Exercise description →
Would you please copy every line below that includes the string "html"?

Material to process →
------------------------------------------------------------

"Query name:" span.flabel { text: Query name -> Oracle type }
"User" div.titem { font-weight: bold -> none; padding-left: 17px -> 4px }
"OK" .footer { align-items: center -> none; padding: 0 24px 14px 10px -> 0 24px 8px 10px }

------------------------------------------------------------

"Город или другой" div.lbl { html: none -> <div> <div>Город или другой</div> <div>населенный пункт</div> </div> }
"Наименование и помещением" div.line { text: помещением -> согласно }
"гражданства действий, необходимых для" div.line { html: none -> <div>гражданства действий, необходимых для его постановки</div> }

------------------------------------------------------------

Answer section →
"Город или другой" div.lbl { html: none -> <div> <div>Город или другой</div> <div>населенный пункт</div> </div> }
"гражданства действий, необходимых для" div.line { html: none -> <div>гражданства действий, необходимых для его постановки</div> }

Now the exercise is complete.